I don’t understand girls, and yes, I am one.
We girls write, read, like, and share blog posts that largely say the same things:
We women need to cut ourselves some slack.
(If we’re feeling spiritual, then we put it in spiritual language) :
We need to extend ourselves come grace.
The Supermom, Pinterest-mom, perfect mom idea is false.
We can’t do it all. We do the best we can and get up the next day and do it again.
And yet, we are the ones who perpetuate the supermom complex.
We stand around at birthday parties trying to one-up each other. We hover at dance class or ball games making stabs at each other over decisions like whether to give our kids raw milk, whole pasteurized milk, skim pasteurized milk, almond milk, soy milk, or hemp milk.
We really do need to cut ourselves some slack, and we really need to cut each other some slack.
We also need to be responsible moms.
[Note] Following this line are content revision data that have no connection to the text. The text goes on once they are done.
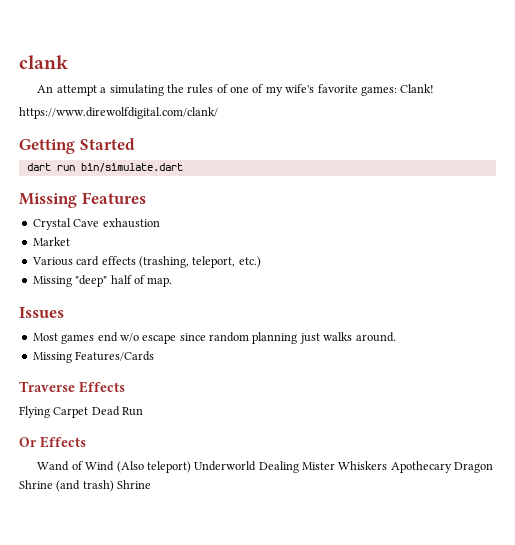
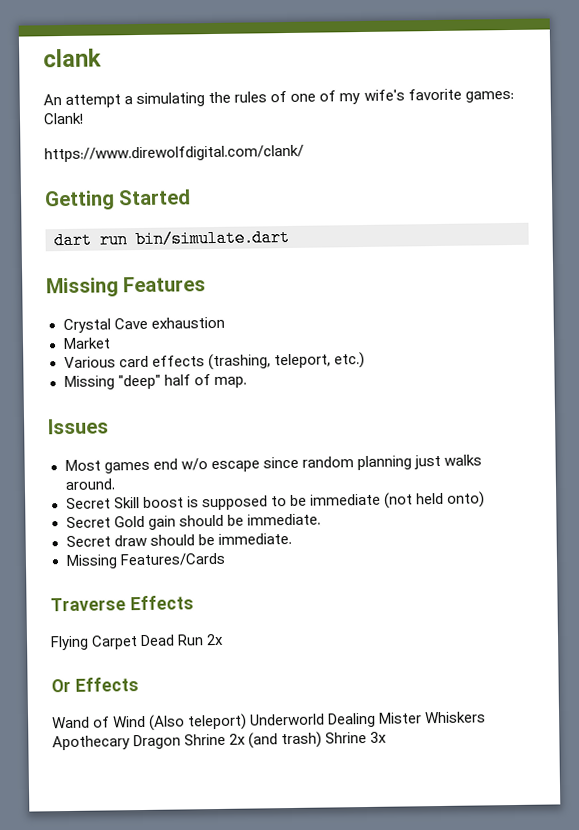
+ Secret Skill boost is supposed to be immediate (not held onto)
+ Secret Gold gain should be immediate.
+ Secret draw should be immediate.
- Flying Carpet Dead Run
+ Flying Carpet Dead Run 2x
- Wand of Wind (Also teleport) Underworld Dealing Mister Whiskers Apothecary Dragon Shrine (and trash) Shrine
+ Wand of Wind (Also teleport) Underworld Dealing Mister Whiskers Apothecary Dragon Shrine 2x (and trash) Shrine 3x

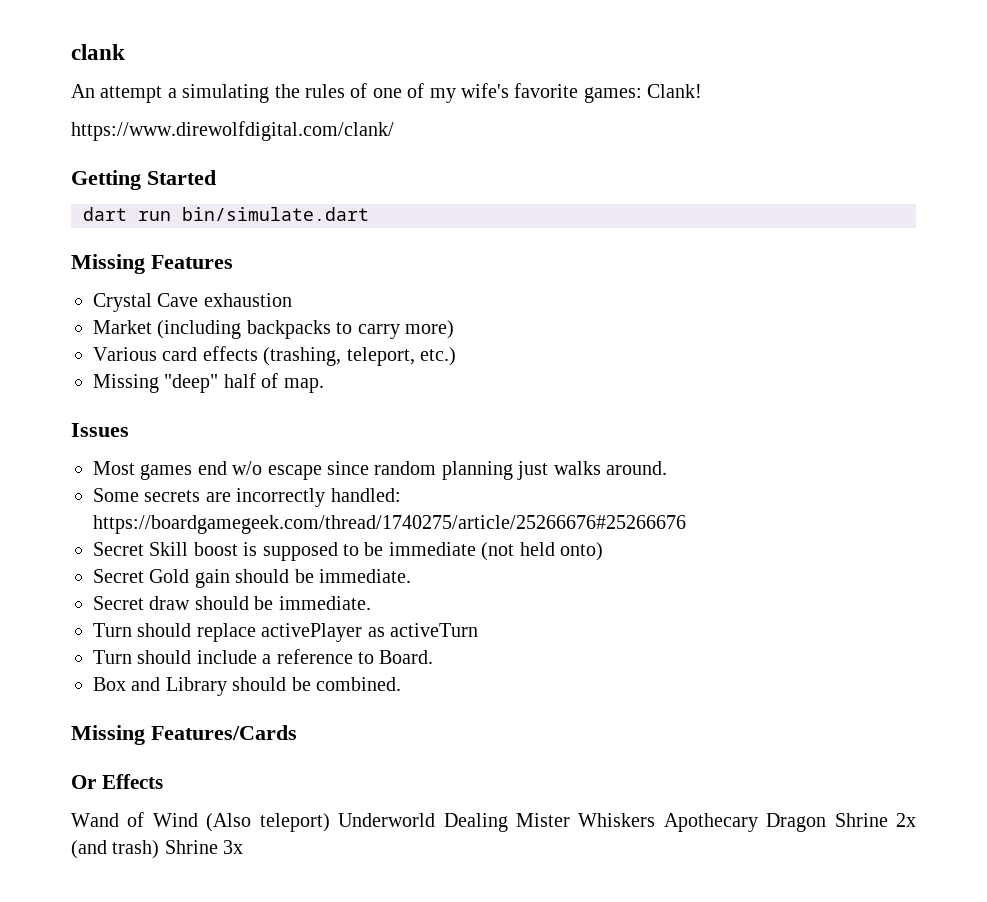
- Market
+ Market (including backpacks to carry more)
+ Some secrets are incorrectly handled: https://boardgamegeek.com/thread/1740275/article/25266676#25266676
+ Turn should replace activePlayer as activeTurn
+ Turn should include a reference to Board.
+ Box and Library should be combined.
  Missing Features/Cards
- Traverse Effects
- Flying Carpet Dead Run 2x

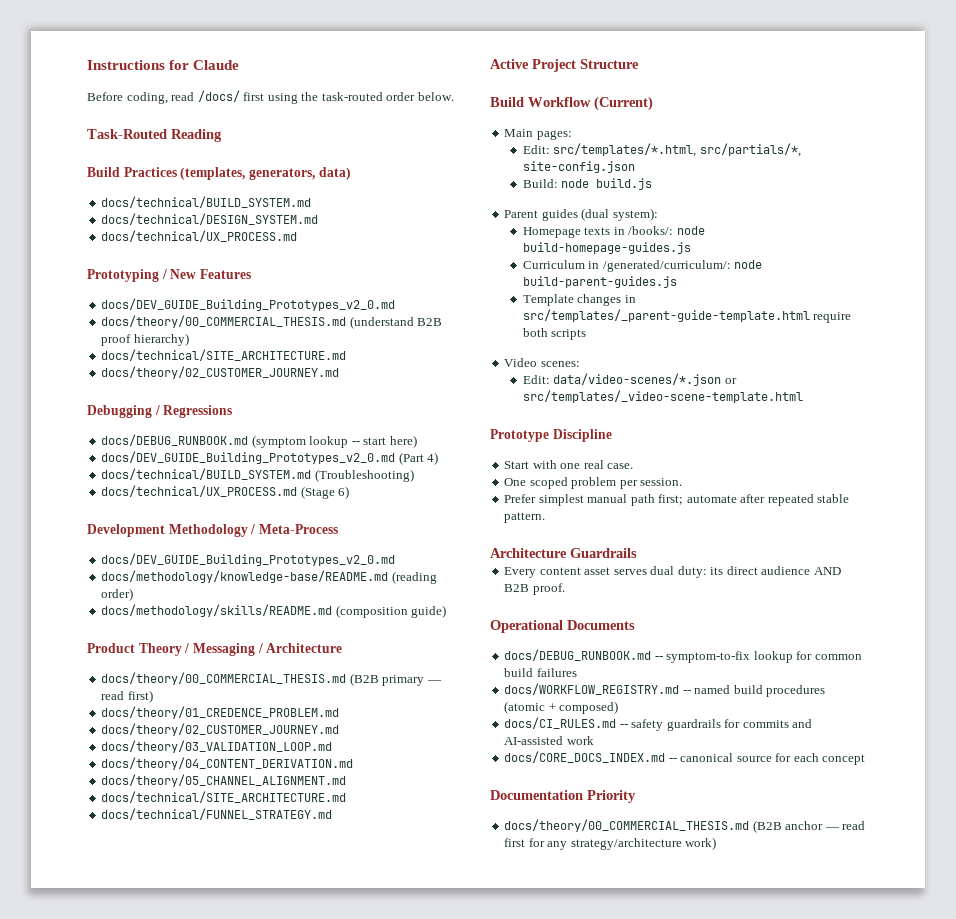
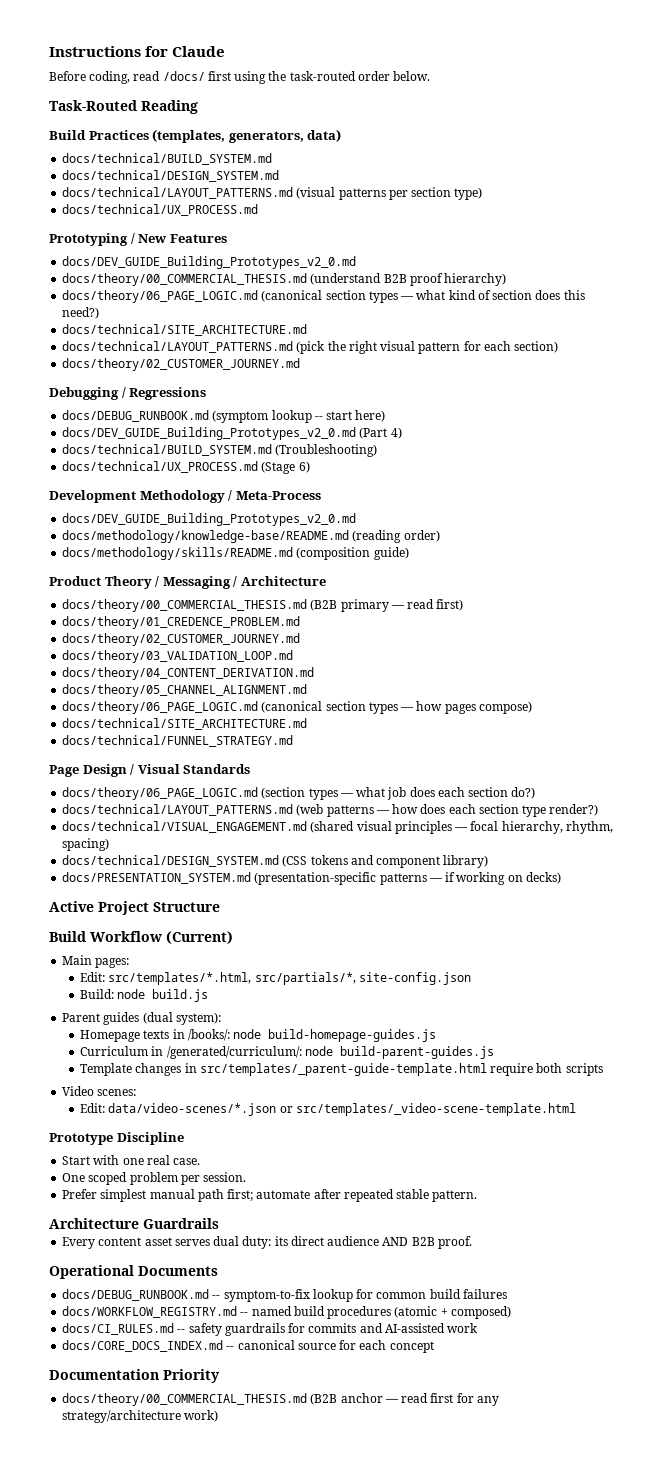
+ docs/technical/LAYOUT_PATTERNS.md (visual patterns per section type)
  docs/theory/00_COMMERCIAL_THESIS.md (understand B2B proof hierarchy)
+ docs/theory/06_PAGE_LOGIC.md (canonical section types — what kind of section does this need?)
  docs/technical/SITE_ARCHITECTURE.md
+ docs/technical/LAYOUT_PATTERNS.md (pick the right visual pattern for each section)
  docs/theory/05_CHANNEL_ALIGNMENT.md
+ docs/theory/06_PAGE_LOGIC.md (canonical section types — how pages compose)
  docs/technical/SITE_ARCHITECTURE.md
  docs/technical/FUNNEL_STRATEGY.md
+ Page Design / Visual Standards
+ docs/theory/06_PAGE_LOGIC.md (section types — what job does each section do?)
+ docs/technical/LAYOUT_PATTERNS.md (web patterns — how does each section type render?)
+ docs/technical/VISUAL_ENGAGEMENT.md (shared visual principles — focal hierarchy, rhythm, spacing)
+ docs/technical/DESIGN_SYSTEM.md (CSS tokens and component library)
+ docs/PRESENTATION_SYSTEM.md (presentation-specific patterns — if working on decks)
It’s a fine line to tip-toe across. On one hand, none of us can do it all. On the other hand, there are some things we must do, that we cannot extend ourselves grace about. And in the middle, we each decide what the non-negotiables are for our families and what items are worth taking off our overflowing, impractical, unachievable lists.
There are some things I need to extend myself less grace about. I need to get frustrated less often. I need to slam cabinet doors, growl, and “hmph” less often. I need to talk nicely to family more often.
Then, there are some things that I will keep doing:
I will keep listening to my kids, because their words matter to me.
I will keep apologizing to them when I screw up, because that’s a skill they need to learn, too.
I will keep walking away from work at 5 p.m. and turning down opportunities, because I’m away from my kids enough.
I will keep doing everything I can to be who God called me to be—a wife, a mom, and a pastor.
I will keep encouraging my kids to tell me how they feel, even when that means hearing, “I am VERY, VERY, VERY, VERY ANGRY with you!” because I want to raise adults who know how to talk about their feelings.
And I confess the ways I’m a “bad mom” with little regret:
My kids were drinking formula after a few months, and I was relieved.
My kids love Pepsi and drink it when we go out to sit down dinners.
My kids eat non-organic fruits and veggies, and they eat lots of them.
My kids consume high fructose corn syrup.
My kids drink 2% pasteurized cow’s milk.
I did not make homemade baby food.
My kids wore disposable diapers.
Some nights my babies slept in my bed.
I had an epidural—both times—and thanked God for them.
I scheduled the induction of my baby girl.
I vaccinate my kids with every recommended vaccine.
I was a part-time stay-at-home mom for a while. I didn’t enjoy it. I wasn’t good at it.
My kids’ bedtime is a goal at best.
My kids wear brand new clothing.
My kids have seen (and love) Jurassic Park.
My kids pick-up food off the floor and eat it.
I buy Play-doh, bubbles, and kids’ paint instead of making my own.
My kids watch TV, movies, and smart phone screens every day.
My kids watch Big Bang Theory and think it’s funny that Raj cannot talk to girls.
What are your lists of 1) The things you need more accountability and less grace for, 2) The good things you’re doing right that you’re going to keep doing, and 3) The things you’re unashamedly doing as a mom even though they’re “bad”?